The August 24-month study was released by Reclamation on August 15 and the results show that there is zero chance for shortage in 2018.
This result is due to two factors, improved hydrology and continuation of contributions to Lake Mead by all Lower Basin States. The improved hydrology has also reduced the risks of shortage in 2019 and 2020.
The inflow to Lake Powell for water 2017 is about 113% of the 30-year average due to above average snow pack conditions this winter. The runoff increased Lake Powell’s elevation by 20 feet. Due to the operating rules in the 2007 Shortage Sharing Guidelines, the improvement in Lake Powell allows for additional, above normal deliveries, from Lake Powell to Lake Mead for the next several years. These 9 million acre-feet (MAF) releases facilitate avoiding shortages in the Lower Basin because the additional releases (770,000 acre-feet) help address the structural deficit in the Lower Basin. When combined with modest basin-wide conservation, Lake Mead has stabilized above shortage since 2015.
CAP’s analyses shows that continuation of the modest, targeted contributions to Lake Mead among all Lower Basin users will help avoid shortage through 2020. Although the 2007 Guidelines create a disincentive to building a large buffer in Lake Mead, Lake Mead is in a “sweet spot” where proactive contributions to Lake Mead can protect the system for shortages for a sustained period of time. This provides time and space for water managers and users to cooperatively build new tools to address the structural deficit and protect Lake Mead and Arizona water users.

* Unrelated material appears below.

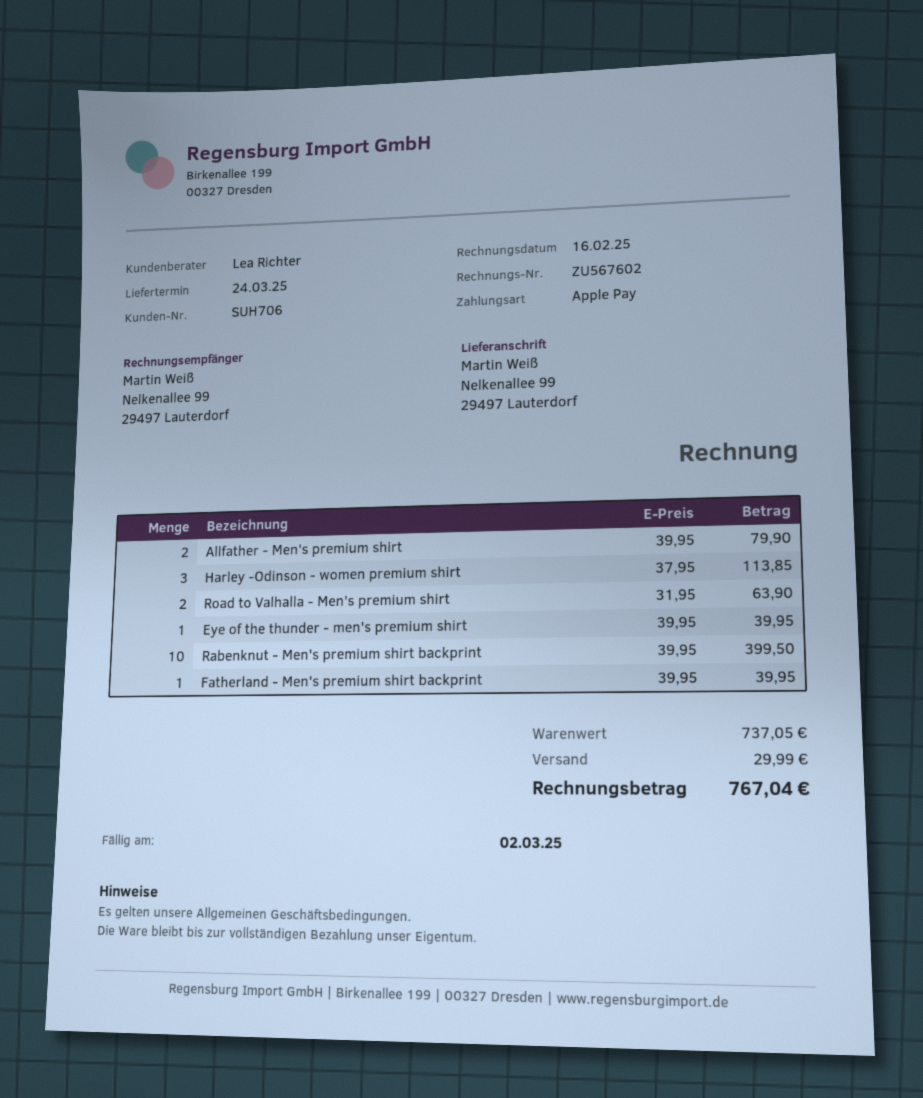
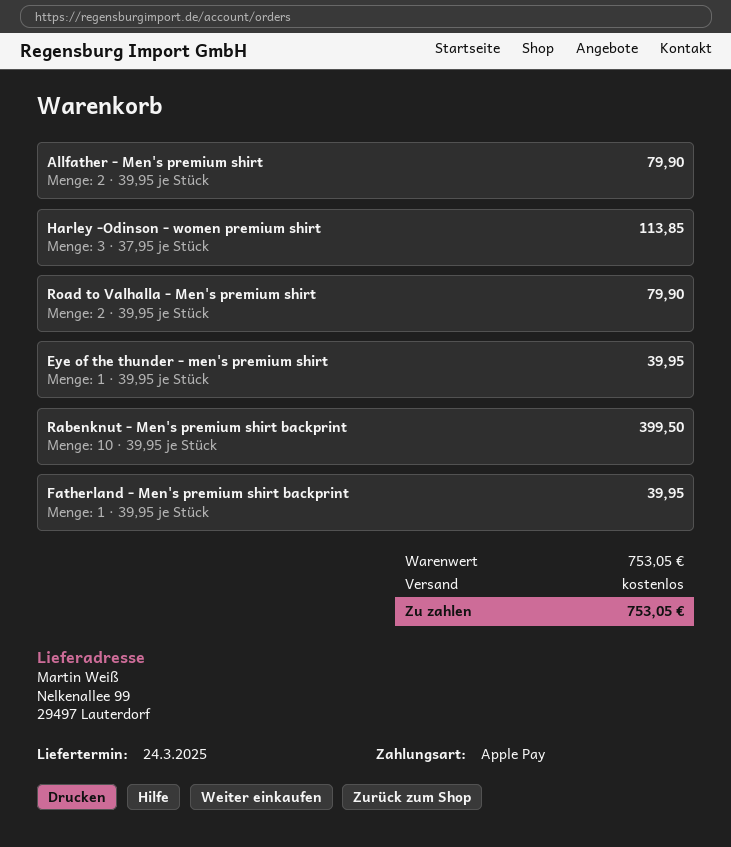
Road to Valhalla - Men's premium shirt: 2 x 31.95 = 63.90 -> 2 x 39.95 = 79.90
subtotal: 737.05 -> 753.05
shipping: 29.99 -> 0.00
total: 767.04 -> 753.05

At last month’s Lower Basin States meeting, the Bureau of Reclamation awarded the John Keyes III Award for Conservation to CAP’s Chuck Cullom as well as Bill Hasencamp from Metropolitan Water District of Southern California and Colby Pellegrino from Southern Nevada Water Authority for their efforts and collaboration with the United States and others on the very successful Pilot System Conservation Program and the MOU.